* [GOAL OF THE EXERCISE]: Reprint all records below exactly. No images.

*** EXERCISE DATA Section Begins ***

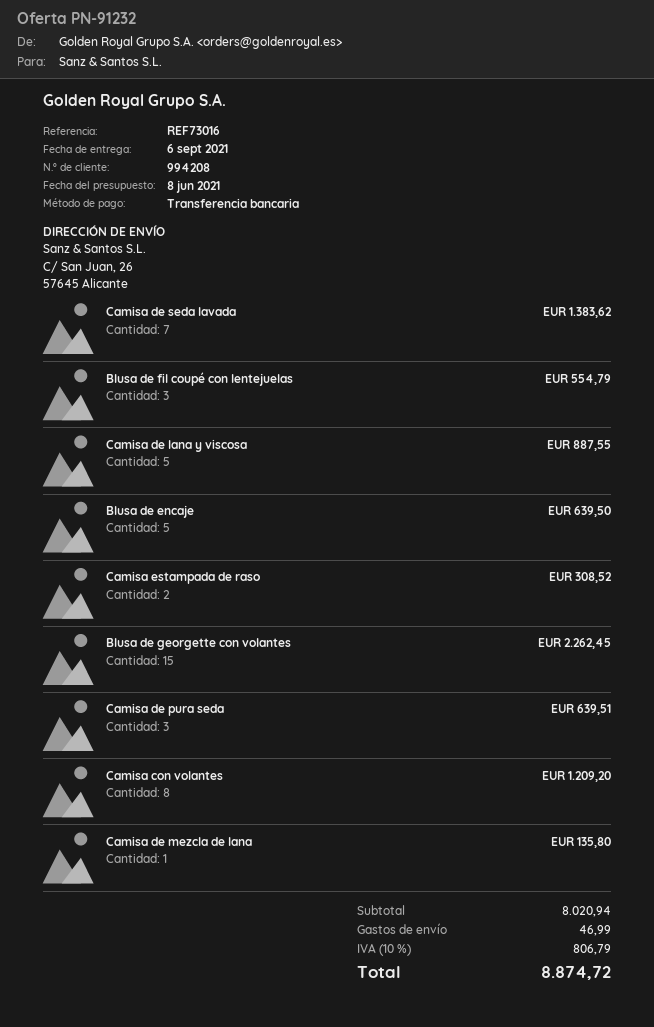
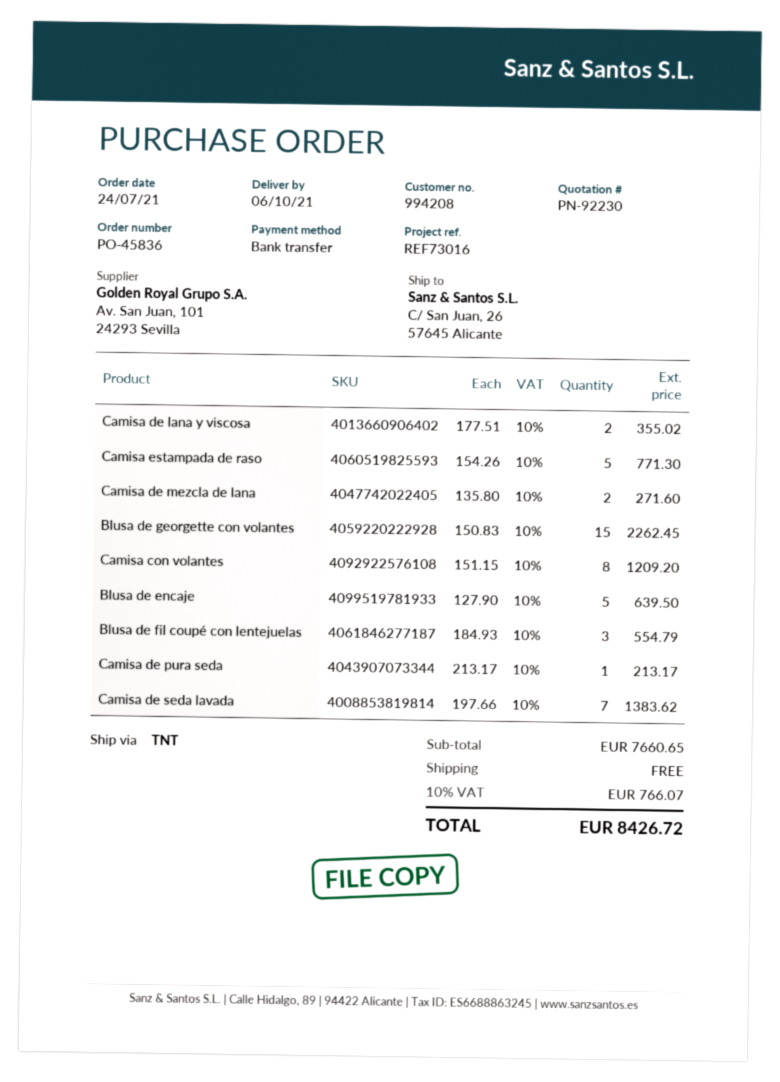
quote number: PN-91232 -> PN-92230
delivery date: 2021-09-06 -> 2021-10-06
Camisa de lana y viscosa: 5 for 887.55 -> 2 for 355.02
Camisa estampada de raso: 2 for 308.52 -> 5 for 771.30
Camisa de pura seda: 3 for 639.51 -> 1 for 213.17
Camisa de mezcla de lana: 1 for 135.80 -> 2 for 271.60
subtotal: 8020.94 -> 7660.65
shipping: 46.99 -> 0.00
tax: 10% = 806.79 -> 10% = 766.07
total: 8874.72 -> 8426.72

*** EXERCISE DATA Section Ends ***

* [ANSWER TO THIS PROBLEM]:
quote number: PN-91232 -> PN-92230
delivery date: 2021-09-06 -> 2021-10-06
Camisa de lana y viscosa: 5 for 887.55 -> 2 for 355.02
Camisa estampada de raso: 2 for 308.52 -> 5 for 771.30
Camisa de pura seda: 3 for 639.51 -> 1 for 213.17
Camisa de mezcla de lana: 1 for 135.80 -> 2 for 271.60
subtotal: 8020.94 -> 7660.65
shipping: 46.99 -> 0.00
tax: 10% = 806.79 -> 10% = 766.07
total: 8874.72 -> 8426.72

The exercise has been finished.